ACTIVITY: Which lines of the data hold the word "Kawasaki"? Copy all of them.

Before-and-after change records

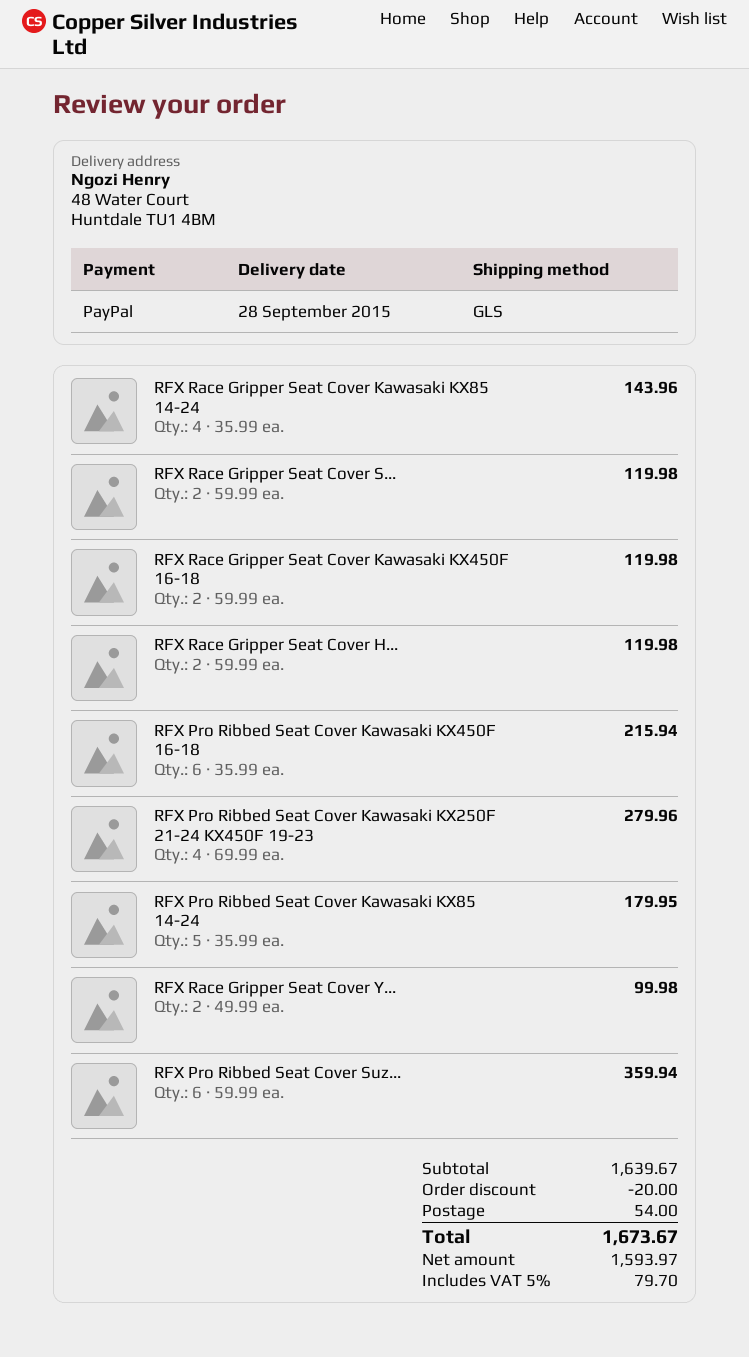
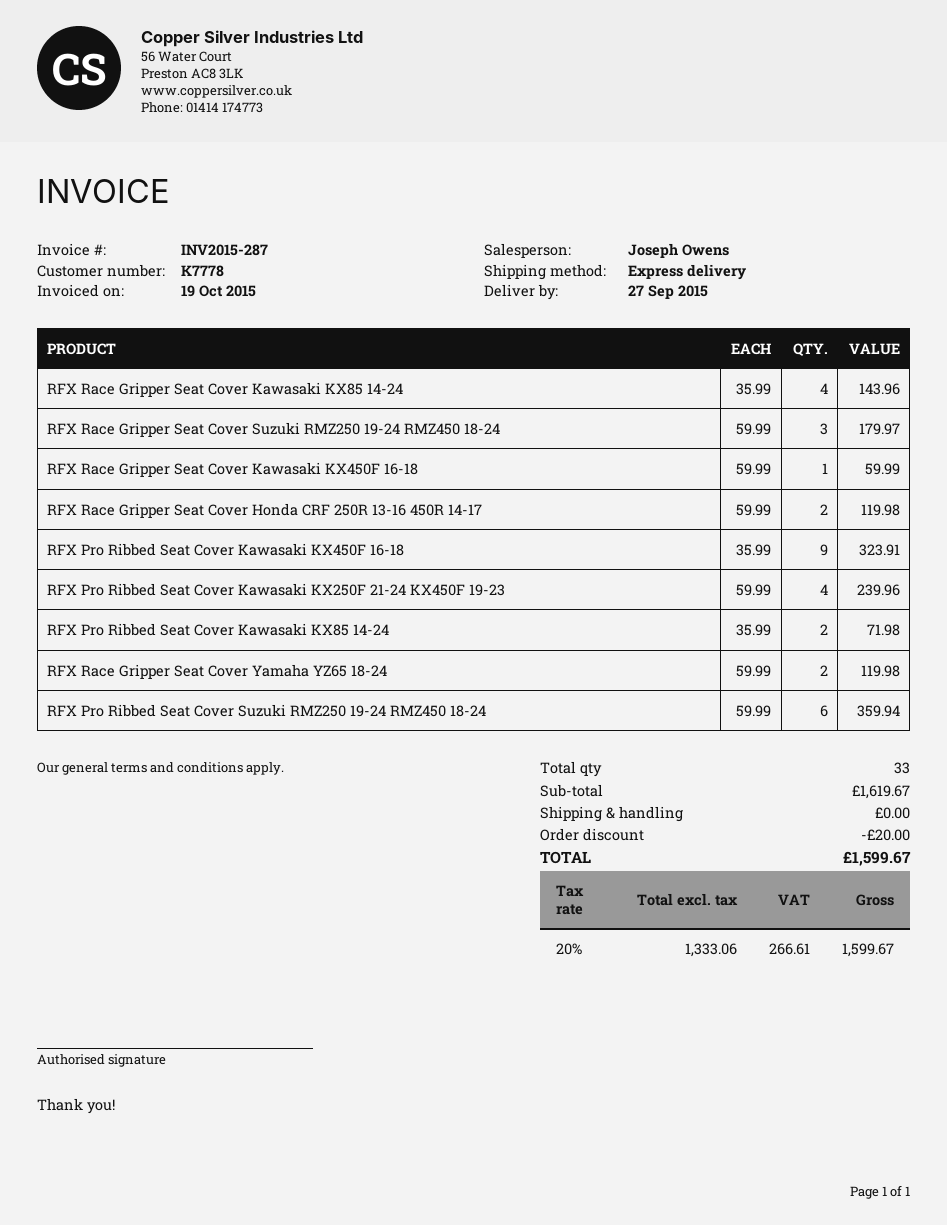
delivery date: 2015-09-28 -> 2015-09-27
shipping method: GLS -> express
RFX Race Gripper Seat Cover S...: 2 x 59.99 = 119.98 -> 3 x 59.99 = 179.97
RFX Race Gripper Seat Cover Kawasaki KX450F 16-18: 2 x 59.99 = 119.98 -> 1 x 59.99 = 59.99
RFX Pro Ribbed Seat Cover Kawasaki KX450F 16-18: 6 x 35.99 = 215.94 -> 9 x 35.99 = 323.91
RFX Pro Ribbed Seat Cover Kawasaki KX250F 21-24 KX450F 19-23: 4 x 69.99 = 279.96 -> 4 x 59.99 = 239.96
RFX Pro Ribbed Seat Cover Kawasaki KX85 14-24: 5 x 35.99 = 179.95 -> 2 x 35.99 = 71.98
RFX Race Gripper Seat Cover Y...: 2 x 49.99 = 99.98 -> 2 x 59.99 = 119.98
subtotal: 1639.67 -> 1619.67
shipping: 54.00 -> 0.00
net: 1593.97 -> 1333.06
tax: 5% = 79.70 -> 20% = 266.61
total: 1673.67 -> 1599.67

SOLVED PROBLEM:
RFX Race Gripper Seat Cover Kawasaki KX450F 16-18: 2 x 59.99 = 119.98 -> 1 x 59.99 = 59.99
RFX Pro Ribbed Seat Cover Kawasaki KX450F 16-18: 6 x 35.99 = 215.94 -> 9 x 35.99 = 323.91
RFX Pro Ribbed Seat Cover Kawasaki KX250F 21-24 KX450F 19-23: 4 x 69.99 = 279.96 -> 4 x 59.99 = 239.96
RFX Pro Ribbed Seat Cover Kawasaki KX85 14-24: 5 x 35.99 = 179.95 -> 2 x 35.99 = 71.98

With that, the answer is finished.